In the rejection of standard educational systems, Adams formulates an alternative understanding of education. The acquisition of knowledge should not be the mastery of the schoolmaster’s unity or the complete embrace of all possible scientific facts. Instead, education ‘‘required conflict, competition, contradiction’’ and ‘‘accidental education’’ in order to see the ‘‘world exactly as it is.’’ For this reason, he emphasizes those moments in life when he learned by accident. His experience with men, from his grandfather to his students, teaches him about power and the benefit of a balanced mind. His experience with women teaches the profound problem of multiplicity. Accidental education causes Adams to realize that society does not educate itself ‘‘or aimed at a conscious purpose." Consequently, Adams notes that successful minds are those that react to the capriciousness of reality.

While Adams hints throughout the work that education amounts to self-knowledge, his formulation of self-knowledge involves an understanding of the journey he has been through. Toward the end of the text, Adams says:

Every man with self-respect enough to become effective, if only as a machine, has had to account to himself for himself somehow, and to invent a formula of his own for his universe, if the standard formulas failed, there, whether finished or not, education stopped.

Though a man may ‘‘invent a formula,’’ his success is not assured. To prove this, Adams compares the fate of Clarence King and John Hay, two men who were able to formulate their universe and be effective. Hay masters the instruments of state in order to guide the foreign policy of the country through two administrations. King also has a formula—literally, he has an ingenious one for surveying the 40th parallel. However, King’s story proves that science cannot exist independently of money, which King loses in the economic downturn of 1893.

Technology
For Adams, technology is intrinsic to an understanding of the great difference between the late nineteenth and the thirteenth century. Moreover, technology holds the key to a bright future so long as a new mind will emerge within society that will not be overawed by it. Adams’ inability to react appropriately to science and technology exacerbates his propensity for failure. This is presented early in the work through Adams’ preference for a non-technological Boston to which the Boston and Albany Railroad has come regardless of his wishes. To his credit, Adams stubbornly faces the source of his discomfort with technology, especially with coal.

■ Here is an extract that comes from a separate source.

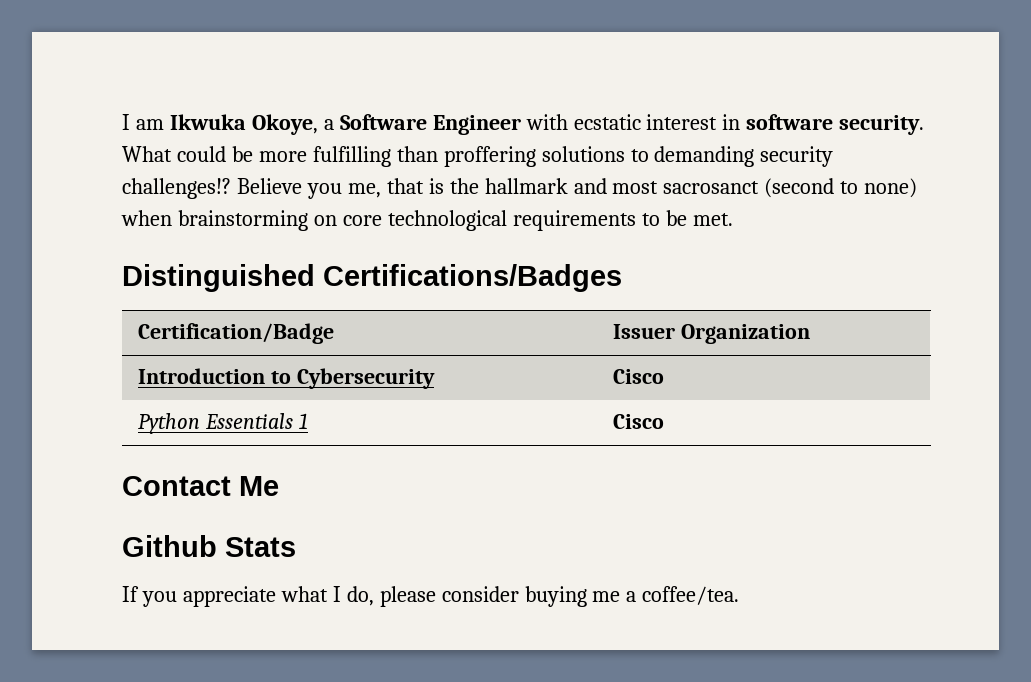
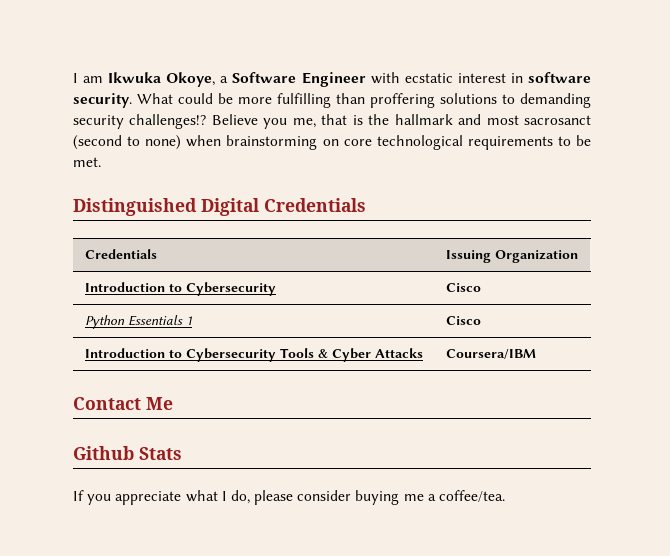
[323,264,622,292] [138,323,335,344] [613,324,676,339] Certifications/Badges // Certification/Badge | Issuer -> [201,198,366,216] [84,249,157,259] [445,250,491,263] Digital Credentials // Credentials | Issuing
(665, 421) none -> [84,348,423,362] [445,349,536,359] // Introduction to Cybersecurity Tools & Cyber Attacks | Coursera/IBM

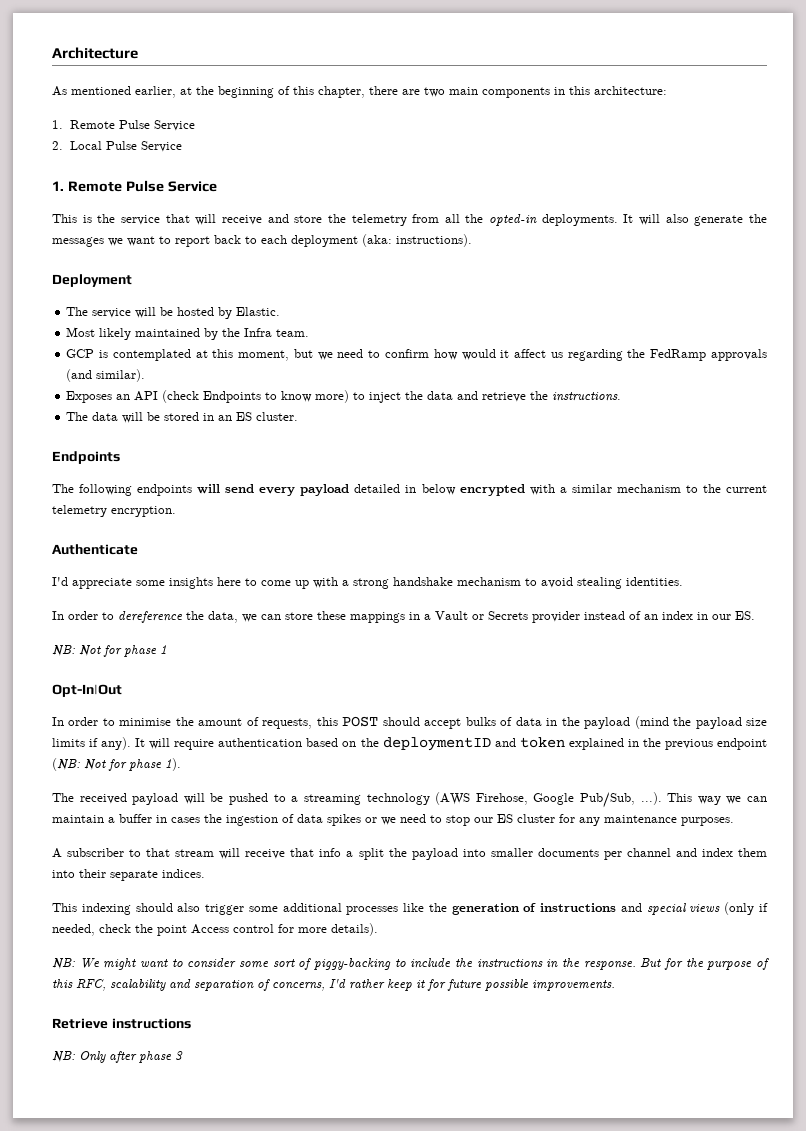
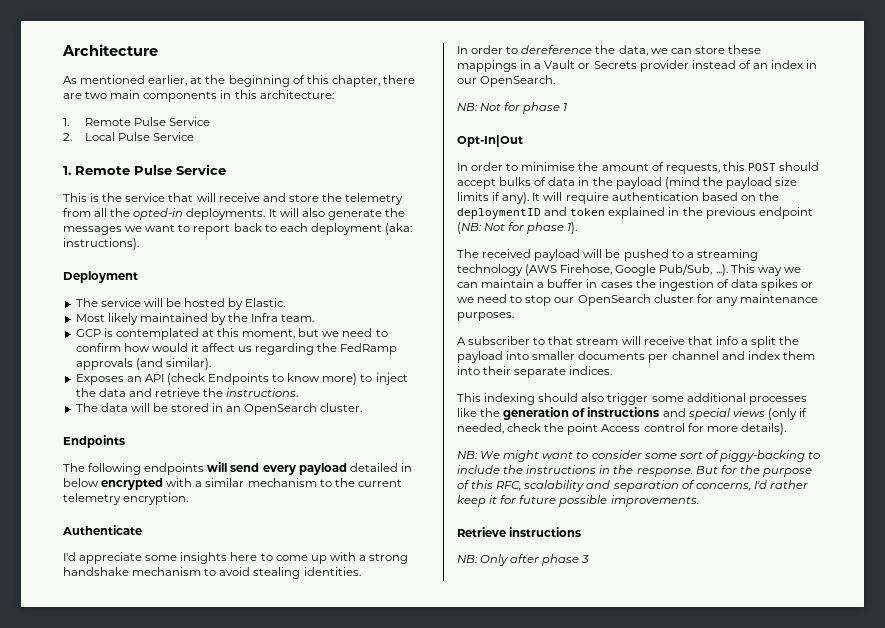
[236,412,253,421] ES -> [244,403,318,415] OpenSearch
[735,611,755,620] ES. -> [480,75,556,87] OpenSearch.
[497,814,513,823] ES -> [577,294,651,306] OpenSearch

Adams constantly watches out for the extent to which a society, starting with his own, is burning coal. He knows that coal fuels industry, which fuels the economy. The cost to a society is the illness of its workers and of sections of the country. Still, Adams feels everyone must face up to coal in all its forms. For this reason, Adams describes coal production as a ‘‘Black District, another lesson, which needed much more to be rightly felt.’’ Facing coal and its lesson...

(This entire section contains 852 words.)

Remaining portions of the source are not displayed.